Friday, February 27, 2009

STILL SEARCHING

LOOKING FOR MY BIRTH DAUGHTER-IS MY AN ANGEL OUT THERE?

I feel that I am posting this on my blog site for a reason whether it is my whole heart desire to be able to know my birth daughter someday or the Holy Spirit guiding me I feel at peace adding this to my site.

I want to state that my life has been blessed by my two wonderful sons Adam and Ameer who are 18 and 24 years old and know about their birth sister, but only a woman that has given up a child can understand the loss that I have felt over the years. It is not something that one thinks about on a daily basis you could not........ because it would be mentally to painful, but you never forget the child that you held in your arms after their birth...whether they stayed with you or were taken from your arms.

I do believe that my birth daughter probably had a better life, since I was not mature enough or financially able to keep her.
I want to state to the grandparents out there I believe it is easier for the parties involved, if they are given the choice and not put into a position where they do not have a choice. I am speaking to the parents who might be in the position my parents were in....please consider your child's wishes/feelings....even if you feel that the decision you make is for the best.

I want to say to those children that were adopted that your birth mother I believe loved you with all her heart and she did not want to let you go... she had dreams for you...a better life. She did not abort you, because of the love she had for you and God. She knew or felt she could not give you all that she desired for you...it truly is an unselfish act to give up a child. It is a journey that will never end....a heartache that can be healed to some degree when she holds her first child that she was able to raise and love......but you will always be her first born. Your birth mother will always feel that there is a void that she can not fill, because when you were adopted your life continued with a new family, but for her it was as if you died and she was unable to put you to rest. You were not and are not dead, so there was never any closure....only a beginning with no end.
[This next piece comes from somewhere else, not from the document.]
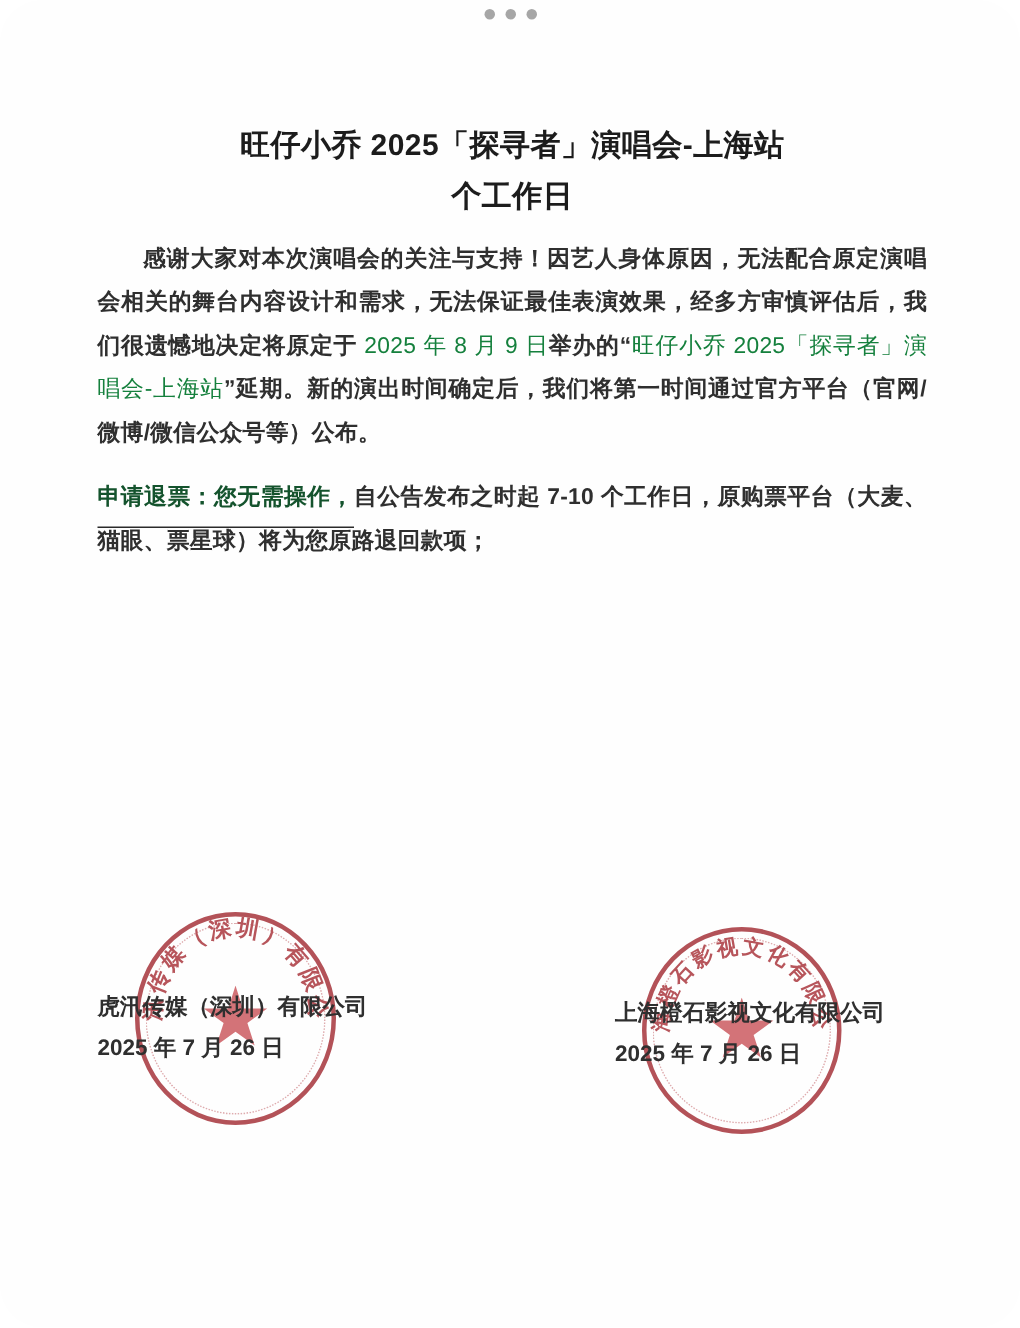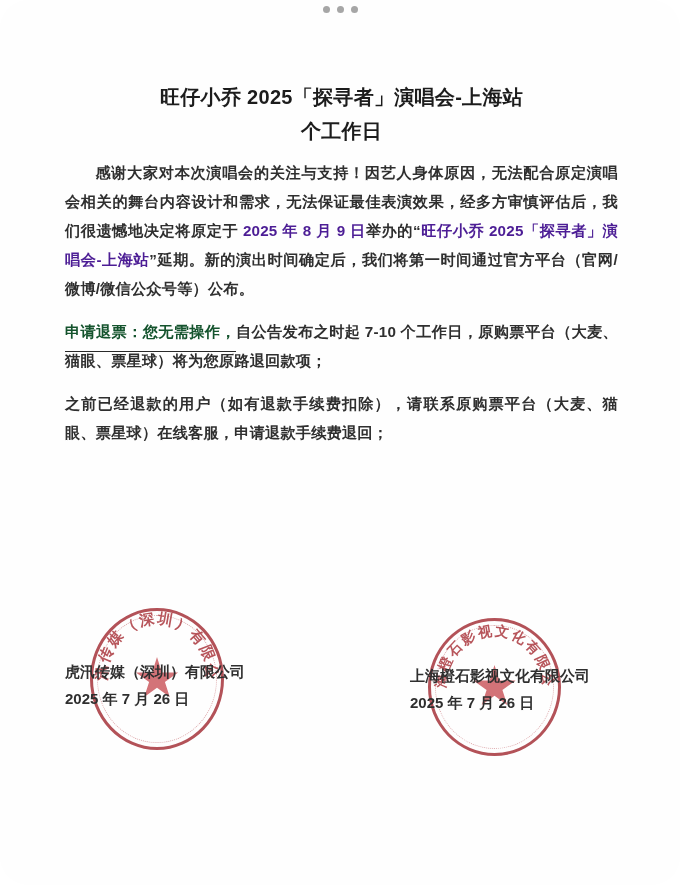"2025 年 8 月 9" .b { color: #4c1d95 -> #15803d; font-weight: 700 -> 400 }
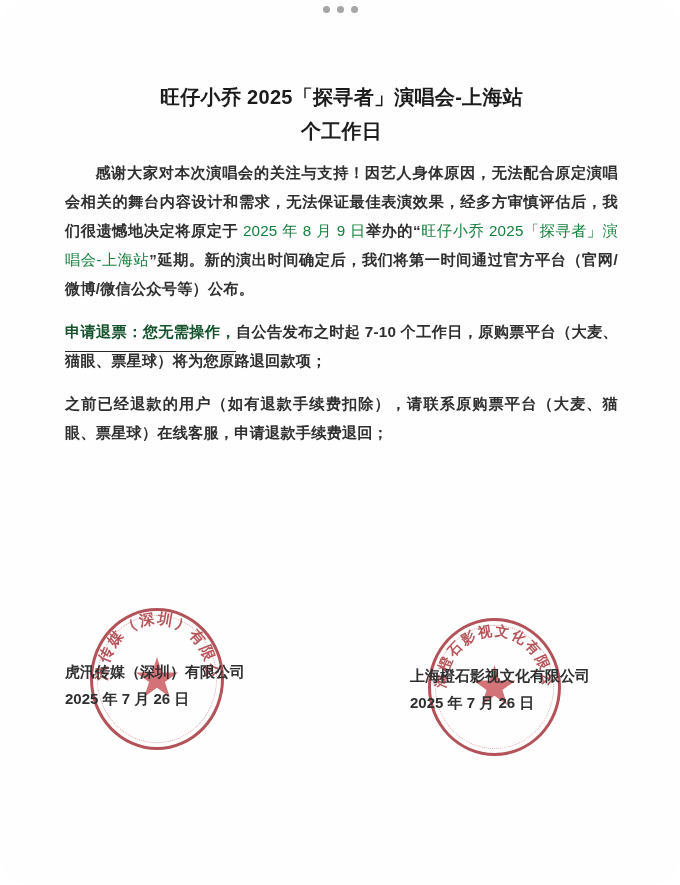"之前已经退款的用户（如有退款手续费扣除），请联系原购票平台（大麦、猫眼、票星球）" p.para { html: <p>之前已经退款的用户（如有退款手续费扣除），请联系原购票平台（大麦、猫眼、票星球）在线客服，申请退款手续费退回；</p> -> none }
My heart longs to hear your voice, see your face, hug you, and for you to know that you are part of me both in mind and soul.....the search continues for the Angel that I lost.............. I named her Tessie Marie Sudduth at birth 05/19 she would be 27 now, because I had her when I was 19 years old. My name was Terry Jean Matlock and I was 19 years old when I had her in New Orleans, LA. Her birth dad would be Jessie Sudduth and he was 25 at the time of her birth and he already had a 4 yr old son named Jessie Jr. Her birth grandparents are Shirley and Michael Gilder. I lived in Watson, LA and was a grad from Live Oak High School. Her birth dad was a E4 in the National Guard in Baton Rouge, LA and he lived in Denham Springs, LA.

I gave birth to her in New Orleans, LA and was a resident of a Catholic Mother's Home off St. Charles Street at the time. She spent 5 days with me before my parents forced me to give her up for adoption.

The only information I have about her birth parents are they lived in the Kenner/Metarie, LA area outside of New Orleans both were in their 40's. The adopted mom was a school teacher and the adopted dad was a Engineer, they were of German descent, and they both did not smoke.

My birth daughter might have the green, pink, and white baby blanket with a letter that I left at the maturity home for them to give to her adopted parents and to share the letter with her when she got older.

If you are my birth daughter and would like to get in touch with me please contact me here on this site.

1 comment:

Debbie Turner Chavers said...

Thank you for sharing your heart. I know this was hard to write. Remembering made me weep. I love you and I am praying for your reunion with your daughter.